In the first part of this series, I presented the elements of a strong systematic review. This post will explain two of the premier strategies used to evaluate strength of evidence before making medical treatment guidelines, clinical decisions, and health and environmental policies.
Once a systematic review is completed, the next task is to synthesize the evidence into a central conclusion. There are many ways to characterize this conclusion, so it has become important to develop strong guidelines for authors.
To do this, scientific organizations have developed evidence hierarchies, often by bringing together internal and external experts to achieve consensus on the best approach. These guidelines can—and should—include methods to change recommendations when new evidence is discovered.
Two of the more recent evidence hierarchies most often used in medical and toxicological communities are:
- The levels of evidence for systematic reviews developed by the Institute of Medicine (IOM) of the National Academies of Sciences, Engineering and Medicine—also widely used within the scientific community, notably in toxicology reviews.
- The Grading of Recommendations Assessment, Development, and Evaluations (GRADE) guidelines—used by the Cochrane Review, World Health Organization, U.S. Agency for Health Care Research and Quality, U.S. Centers for Disease Control and Prevention (CDC), and required by many peer-reviewed journals.
Institute of Medicine Levels of Evidence
This hierarchy of evidence was developed by an IOM committee formed at the request of Congress to determine associations among health issues and exposure to Agent Orange and other herbicides experienced by soldiers who fought in the Vietnam War. (1)
The committee did not make any policy decisions or recommendations, but came up with the levels in order to guide those policymakers who would. Its task was to review and summarize the strength of the evidence, and the guidelines listed the following four categories:
- Sufficient evidence of an association
To meet this designation, “…a positive association between exposure… and the outcome must be observed in studies in which chance, bias, and confounding can be ruled out with reasonable confidence. For example, the committee might regard evidence from several small studies that are free of bias and confounding and that show an association that is consistent in magnitude and direction to be sufficient evidence of an association. Experimental data supporting biologic plausibility strengthen the evidence of an association but are not a prerequisite and are not enough to establish an association without corresponding epidemiologic findings.”
2. Limited or suggestive evidence of an association
At this level, “…the evidence must suggest an association between exposure and the outcome in studies of humans, but the evidence can be limited by an inability to confidently rule out chance, bias, or confounding. Typically, at least one high-quality study indicates a positive association, but the results of other studies could be inconsistent.”
3. Inadequate or insufficient evidence to determine an association
At this level, “…the available human studies may have inconsistent findings or be of insufficient quality, validity, consistency, or statistical power to support a conclusion regarding the presence of an association.

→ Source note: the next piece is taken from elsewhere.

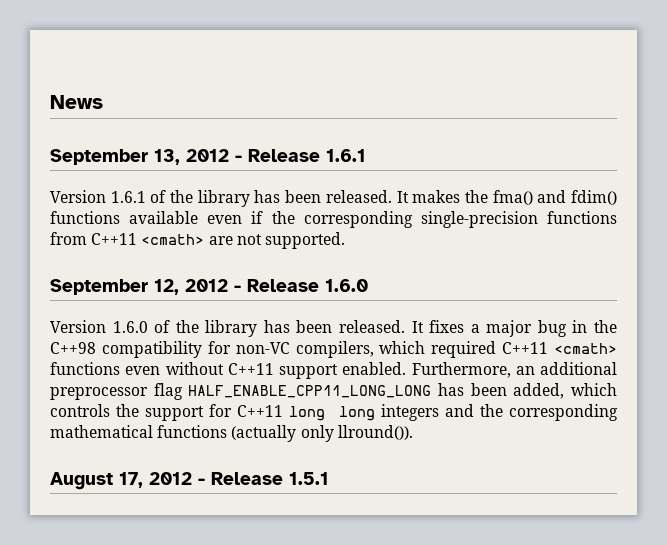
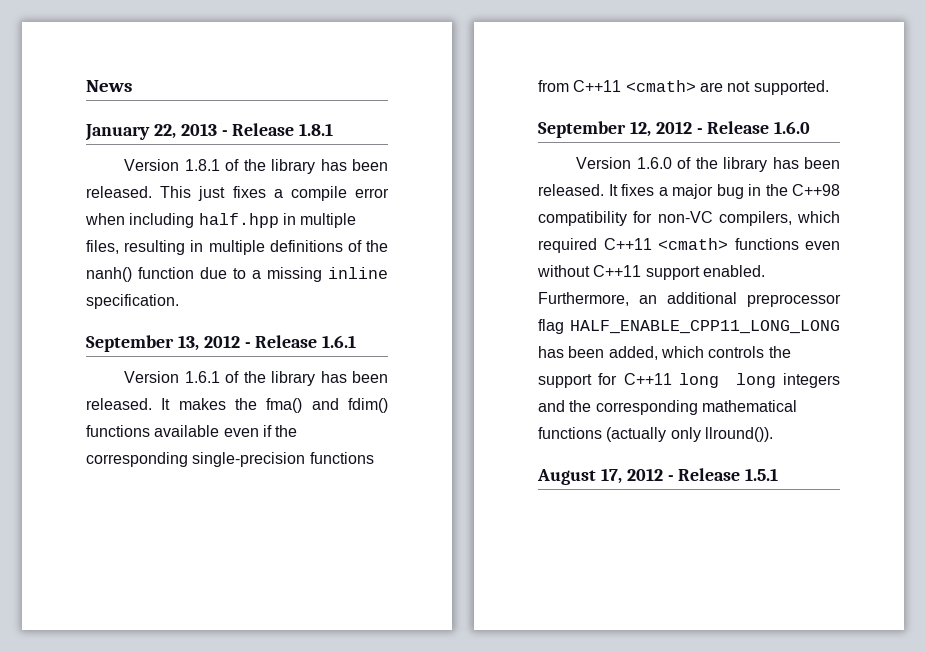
+ January 22, 2013 - Release 1.8.1
+ Version 1.8.1 of the library has been released. This just fixes a compile error when including half.hpp in multiple files, resulting in multiple definitions of the nanh() function due to a missing inline specification.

Such studies might have failed to control for confounding factors or might have had inadequate assessment of exposure.” As more evidence becomes available, the issue can be moved to one of the other categories as appropriate.
4. Limited or suggestive evidence of no association
At this level, “…several adequate studies covering the ‘full range of human exposure’ were consistent in showing no association with exposure to herbicides at any concentration and had relatively narrow confidence intervals. A conclusion of “no association” is inevitably limited to the conditions, exposures, and observation periods covered by the available studies, and the possibility of a small increase in risk related to the magnitude of exposure studied can never be excluded. However, a change in classification from inadequate or insufficient evidence of an association to limited or suggestive evidence of no association would require new studies that correct for the methodologic problems of previous studies and that have samples large enough to limit the possible study results attributable to chance.”
The GRADE Guidelines
The GRADE guidelines were developed as a way for clinicians to make sense of the enormous body of published research on prevention, diagnosis, and treatment—which often had many inconsistencies in quality of evidence and strength of recommendations. (2)
What they came up with is a two-part system that grades the quality of evidence and strength of recommendations. The tables below summarize the quality of evidence ratings, and factors that can reduce or increase those ratings:
In addition to quality of evidence, the GRADE system offers two grading levels when providing strength of recommendation—strong or weak—based on four factors:
- Quality of evidence (e.g., several well-conducted randomized controlled clinical trials)
- Uncertainty about the balance between desirable and undesirable effects (e.g., a small treatment effect but a serious side effect such as increased bleeding)
- Variability in patient values and preferences (e.g., younger patients may choose longevity over toxicity of a chemotherapy, whereas older patients would not)
- Uncertainty about whether the intervention is a wise use of resources (e.g., extremely expensive medication that prolongs life a few months)
While the IOM and GRADE systems rely on scientific judgement, they are conducted in a highly transparent manner, reducing as much bias as possible. With these frameworks, our clinicians, regulators, and policymakers can be confident that decisions are made using the best available science.
- Veterans and Agent Orange Update 11. National Academies of Sciences Press, 1994.
- Guyatt, et al, (2008). GRADE: An emerging consensus on rating quality of evidence and strength of recommendations. BMJ, April 26, 2008, vol. 336 pp. 924-926.